The privileged classes have an explanation for this state of affairs: the working classes are said to be nationalist and xenophobic – even backward. Except that working-class xenophobia is no more natural than that of the elites. There is a much simpler explanation: the European Union, as it has been constructed over the past decades, is based on generalized competition between territories, on fiscal and social dumping that favours the most mobile economic actors, and it operates objectively for the benefit of the most well-off. Unless the EU takes strong symbolic measures to reduce inequalities, such as a common tax on the richest that enables tax on the poorest to be lowered, this situation will continue.

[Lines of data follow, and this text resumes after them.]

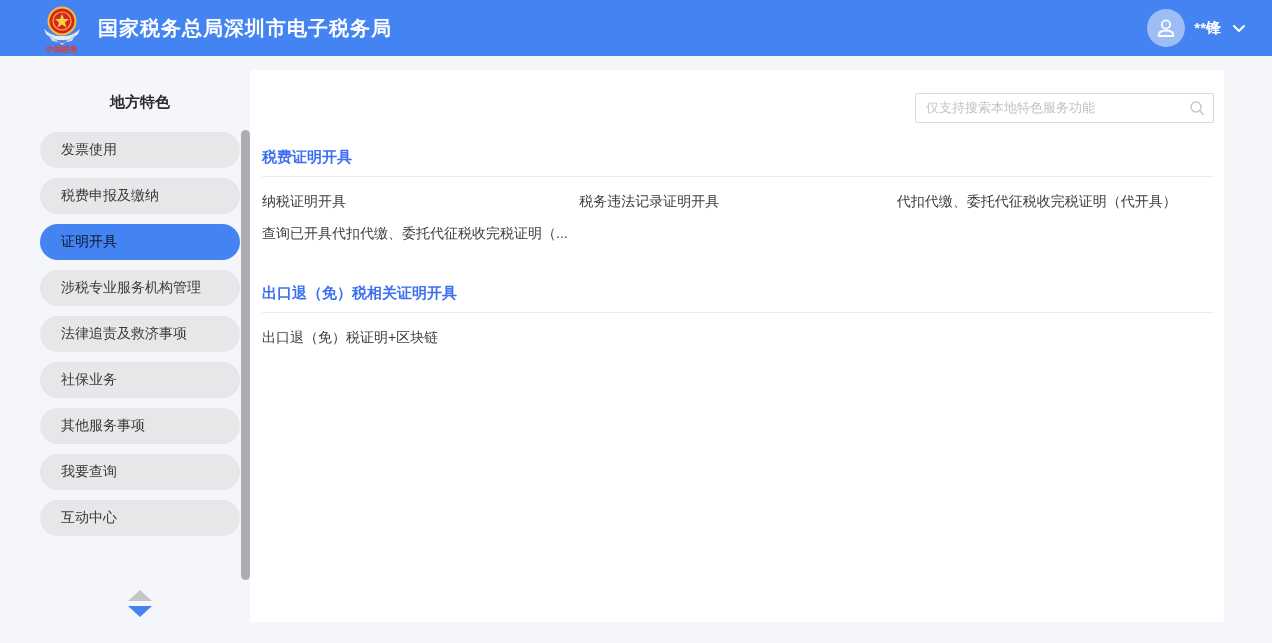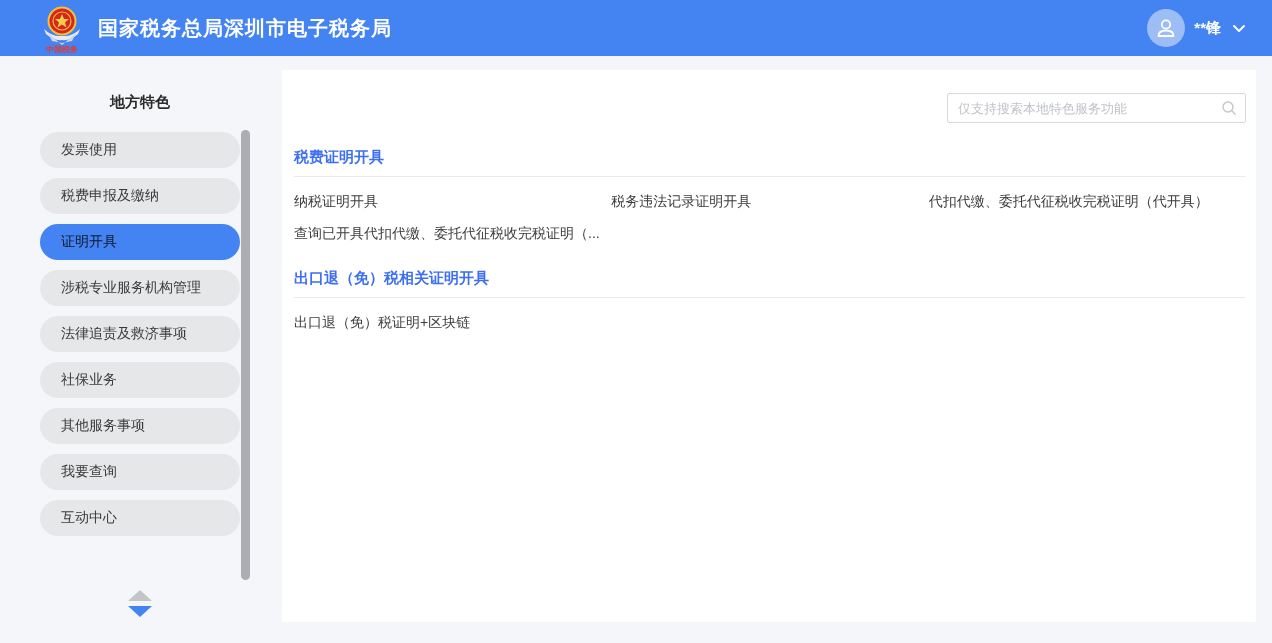--- a/index.html
+++ b/index.html
@@ -34,21 +34,21 @@
   .user-wrap { display: flex; align-items: center; gap: 9px; }
   .avatar {
     width: 38px; height: 38px; border-radius: 50%;
     background: #9dbdf6;
     display: flex; align-items: center; justify-content: center;
   }
   .user-name { color: #fff; font-size: 15px; font-weight: bold; }
   .chev { margin-left: 2px; display: flex; align-items: center; }
 
   
-  .page { display: flex; height: 587px; gap: 32px; }
+  .page { display: flex; height: 587px; }
 
   
   .sidebar { width: 250px; position: relative; flex: none; }
   .sidebar-title {
     margin: 37px 10px 0 40px;
     width: 200px;
     text-align: center;
     font-size: 15px;
     font-weight: bold;
     color: #2b2b2b;
@@ -116,31 +116,31 @@
   .search-row { display: flex; justify-content: flex-end; }
   .search-box { position: relative; width: 299px; height: 30px; }
   .search-box input {
     width: 100%; height: 100%;
     border: 1px solid #d9d9d9;
     border-radius: 2px;
     outline: none;
     font-size: 13px;
     color: #555;
     padding: 0 32px 0 10px;
-    font-family: Liberation Sans, sans-serif;
+    font-family: Liberation Mono, monospace;
   }
   .search-box input::placeholder { color: #bfc2c7; }
   .search-icon {
     position: absolute; right: 8px; top: 6px;
     width: 18px; height: 18px;
     display: flex; align-items: center; justify-content: center;
     cursor: pointer;
   }
   .section { margin-top: 26px; }
-  .section + .section { margin-top: 20px; }
+  .section + .section { margin-top: 35px; }
   .section-title {
     font-size: 15px;
     font-weight: bold;
     color: var(--section-title);
     line-height: 16px;
   }
   .section-divider {
     border: none;
     border-top: 1px solid #e9ebee;
     margin-top: 11px;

The Hayekian vision is still strong

This opposition between different visions of Europe is not new, and it is worth putting it in historical perspective. In 1938, young activists in the United Kingdom launched the Federal Union movement. Quickly joined by university figures such as William Beveridge and Lionel Robbins, this inspired the proposal for the creation of a Franco-British federal union – offered by Churchill in June 1940, but rejected by the French government which had taken refuge in Bordeaux and preferred to give full powers to Pétain. It is interesting to note that a group of British and French academics met in Paris in April 1940 to study the functioning of a possible federal union, first at the Franco-British level and then enlarged to the European, without reaching agreement.

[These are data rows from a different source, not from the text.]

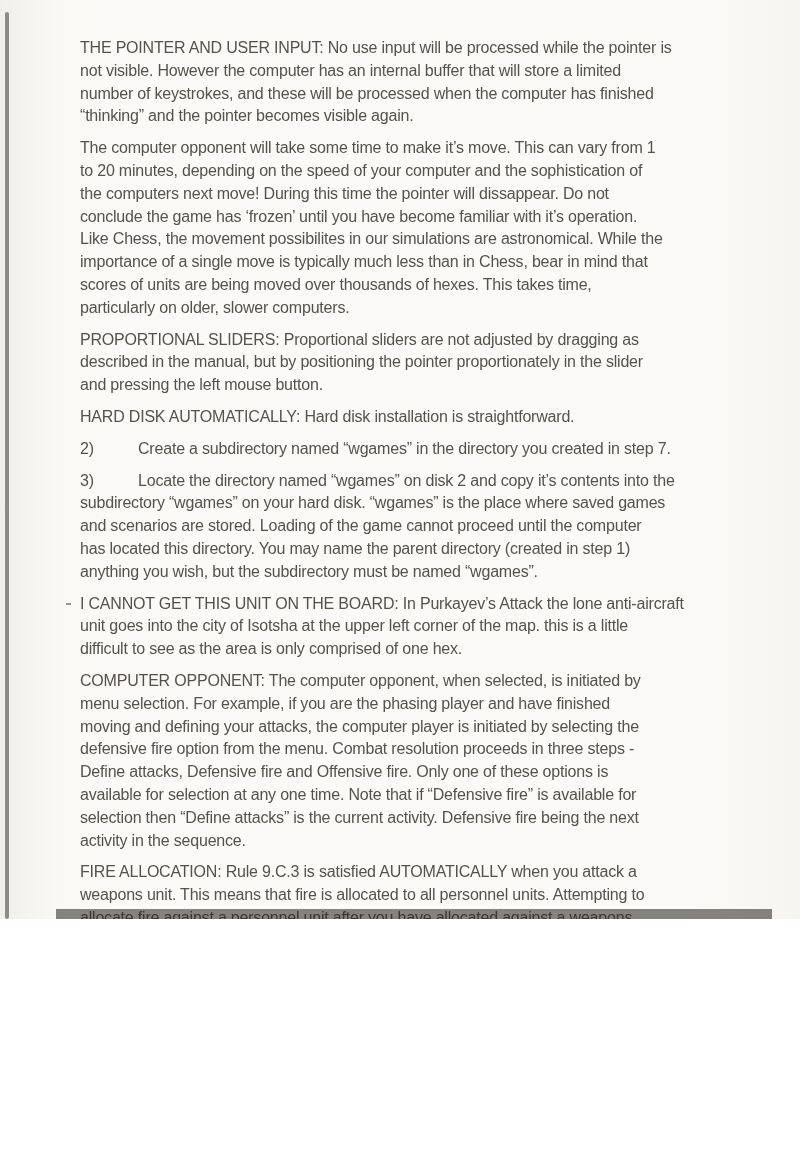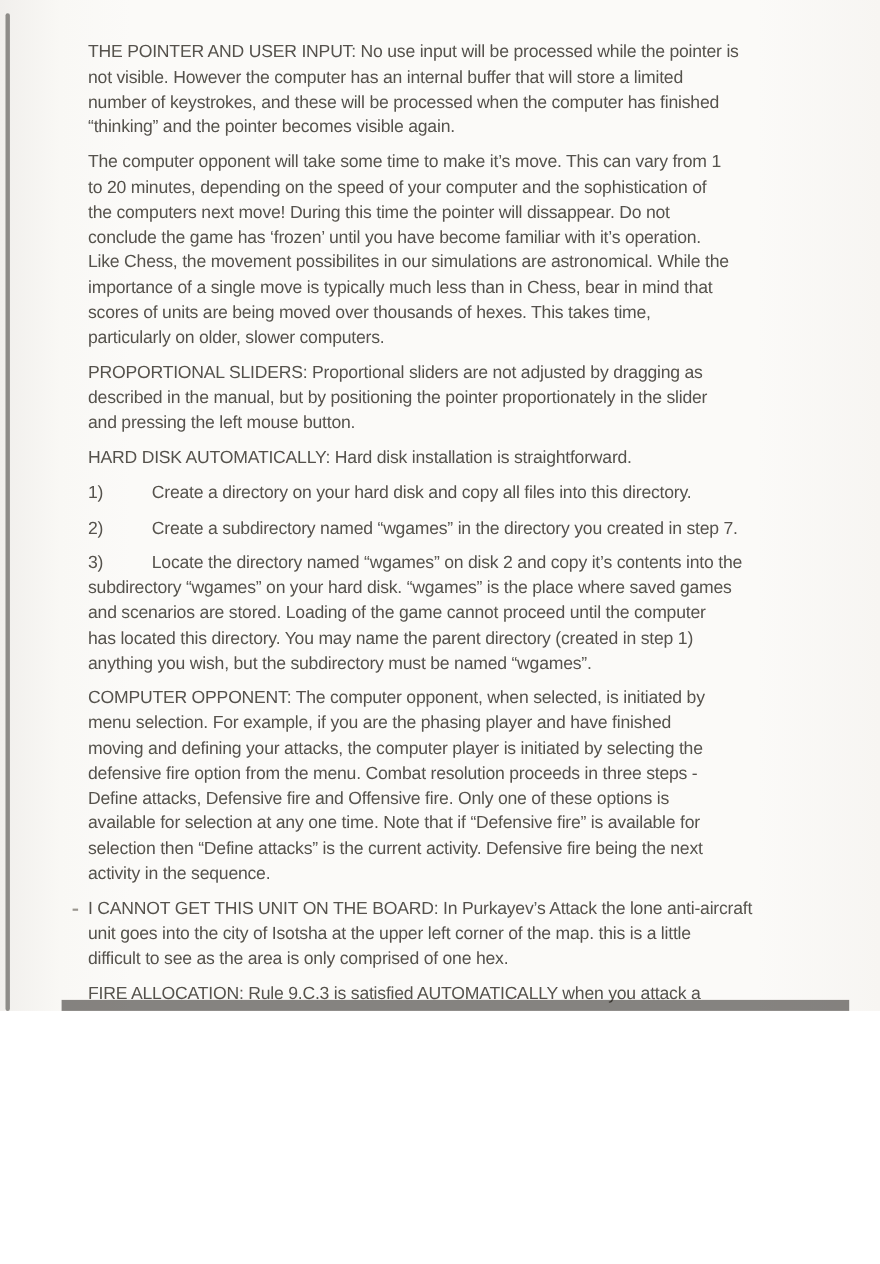--- a/index.html
+++ b/index.html
@@ -86,48 +86,45 @@
 importance of a single move is typically much less than in Chess, bear in mind that
 scores of units are being moved over thousands of hexes. This takes time,
 particularly on older, slower computers.</p>
 
     <p class="para">PROPORTIONAL SLIDERS: Proportional sliders are not adjusted by dragging as
 described in the manual, but by positioning the pointer proportionately in the slider
 and pressing the left mouse button.</p>
 
     <p class="para">HARD DISK AUTOMATICALLY: Hard disk installation is straightforward.</p>
 
-    <div class="step">
-      <span class="step-num">1)</span><span class="step-text">Create a directory on your hard disk and copy all files into this directory.</span>
-    </div>
 
     <div class="step">
       <span class="step-num">2)</span><span class="step-text">Create a subdirectory named “wgames” in the directory you created in step 7.</span>
     </div>
 
     <div class="step">
       <span class="step-num">3)</span><span class="step-text">Locate the directory named “wgames” on disk 2 and copy it’s contents into the
 subdirectory “wgames” on your hard disk. “wgames” is the place where saved games
 and scenarios are stored. Loading of the game cannot proceed until the computer
 has located this directory. You may name the parent directory (created in step 1)
 anything you wish, but the subdirectory must be named “wgames”.</span>
     </div>
 
+    <p class="para para-cannot">I CANNOT GET THIS UNIT ON THE BOARD: In Purkayev’s Attack the lone anti-aircraft
+unit goes into the city of Isotsha at the upper left corner of the map. this is a little
+difficult to see as the area is only comprised of one hex.</p>
+
     <p class="para">COMPUTER OPPONENT: The computer opponent, when selected, is initiated by
 menu selection. For example, if you are the phasing player and have finished
 moving and defining your attacks, the computer player is initiated by selecting the
 defensive fire option from the menu. Combat resolution proceeds in three steps -
 Define attacks, Defensive fire and Offensive fire. Only one of these options is
 available for selection at any one time. Note that if “Defensive fire” is available for
 selection then “Define attacks” is the current activity. Defensive fire being the next
 activity in the sequence.</p>
-
-    <p class="para para-cannot">I CANNOT GET THIS UNIT ON THE BOARD: In Purkayev’s Attack the lone anti-aircraft
-unit goes into the city of Isotsha at the upper left corner of the map. this is a little
-difficult to see as the area is only comprised of one hex.</p>
 
     <p class="para">FIRE ALLOCATION: Rule 9.C.3 is satisfied AUTOMATICALLY when you attack a
 weapons unit. This means that fire is allocated to all personnel units. Attempting to
 allocate fire against a personnel unit after you have allocated against a weapons
 unit will cancel the allocation against the weapons unit. See the discussion about
 deselecting targets in the “Getting Started” section of the instruction manual.</p>
 
     <p class="para">Good Luck and Hard!</p>
 
     <p class="para">STORM COMPUTER LTD.</p>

‘As early as the late 1930s, sociologist Barbara Wootton proposed a Europe-wide income and estate tax, with a rate rising to 60 per cent, coupled with an upper ceiling on income and inheritance.’

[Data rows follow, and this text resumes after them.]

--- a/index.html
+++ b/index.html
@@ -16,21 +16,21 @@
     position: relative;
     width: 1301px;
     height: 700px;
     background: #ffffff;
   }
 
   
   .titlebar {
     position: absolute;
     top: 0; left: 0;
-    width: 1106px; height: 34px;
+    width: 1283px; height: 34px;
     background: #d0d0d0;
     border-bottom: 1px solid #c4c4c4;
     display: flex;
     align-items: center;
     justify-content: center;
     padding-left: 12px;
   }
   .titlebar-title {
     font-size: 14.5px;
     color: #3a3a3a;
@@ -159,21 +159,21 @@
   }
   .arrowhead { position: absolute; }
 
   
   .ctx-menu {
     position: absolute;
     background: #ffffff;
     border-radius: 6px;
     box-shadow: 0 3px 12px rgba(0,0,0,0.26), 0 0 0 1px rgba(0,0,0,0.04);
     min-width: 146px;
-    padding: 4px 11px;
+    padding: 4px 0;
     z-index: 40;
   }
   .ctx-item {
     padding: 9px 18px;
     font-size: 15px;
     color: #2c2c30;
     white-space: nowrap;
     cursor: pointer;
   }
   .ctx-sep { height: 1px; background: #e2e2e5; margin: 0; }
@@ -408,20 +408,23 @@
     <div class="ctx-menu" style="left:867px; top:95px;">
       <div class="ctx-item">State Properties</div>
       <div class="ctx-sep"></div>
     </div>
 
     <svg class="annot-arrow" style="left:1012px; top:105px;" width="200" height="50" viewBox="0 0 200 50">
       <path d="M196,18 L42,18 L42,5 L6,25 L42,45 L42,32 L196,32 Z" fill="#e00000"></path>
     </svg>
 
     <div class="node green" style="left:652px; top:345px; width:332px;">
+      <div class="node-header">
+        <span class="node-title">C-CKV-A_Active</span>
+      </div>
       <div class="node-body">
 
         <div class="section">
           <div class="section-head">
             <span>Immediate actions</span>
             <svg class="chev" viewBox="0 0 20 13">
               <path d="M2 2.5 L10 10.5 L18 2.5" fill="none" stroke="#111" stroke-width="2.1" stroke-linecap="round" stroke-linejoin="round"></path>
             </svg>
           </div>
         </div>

The vision of a European union most marked by economic liberalism was that of Hayek. His would be simply a trading union based on the principles of competition, free trade and monetary stability. Robbins followed this line quite closely, though also envisaging the possibility of a European budget, and in particular a European inheritance tax in case free trade and the free movement of people were not enough to spread prosperity and reduce inequality. Other members of the group had views much closer to democratic socialism, such as Beveridge, a champion of social insurance, and sociologist Barbara Wootton, who proposed a European income and inheritance tax, rising to a rate of 60 per cent, coupled with an upper ceiling on income and inheritance.

The April 1940 meeting broke up with a disagreement on the economic and social content of the proposed federal union. Yet the debates generated by the Federal Union movement had an echo across Europe. Altiero Spinelli, a Communist imprisoned in Mussolini’s jails, used it as a basis for his 1941 Manifesto for a Free and United Europe, or the Ventotene Manifesto (named after the island where he was imprisoned).

However, there is no reason why today’s Europe should remain imbued with a Hayekian vision. The European flag is instrumentalized today by people who make use of it to impose their class policy. But we should remember that Europe could also organise itself differently, as Wooton, Beveridge, and even Robbins had already held almost eighty years ago.

Thomas Piketty is Centennial Professor at the London School of Economics, and a professor at the École des hautes études en sciences sociales.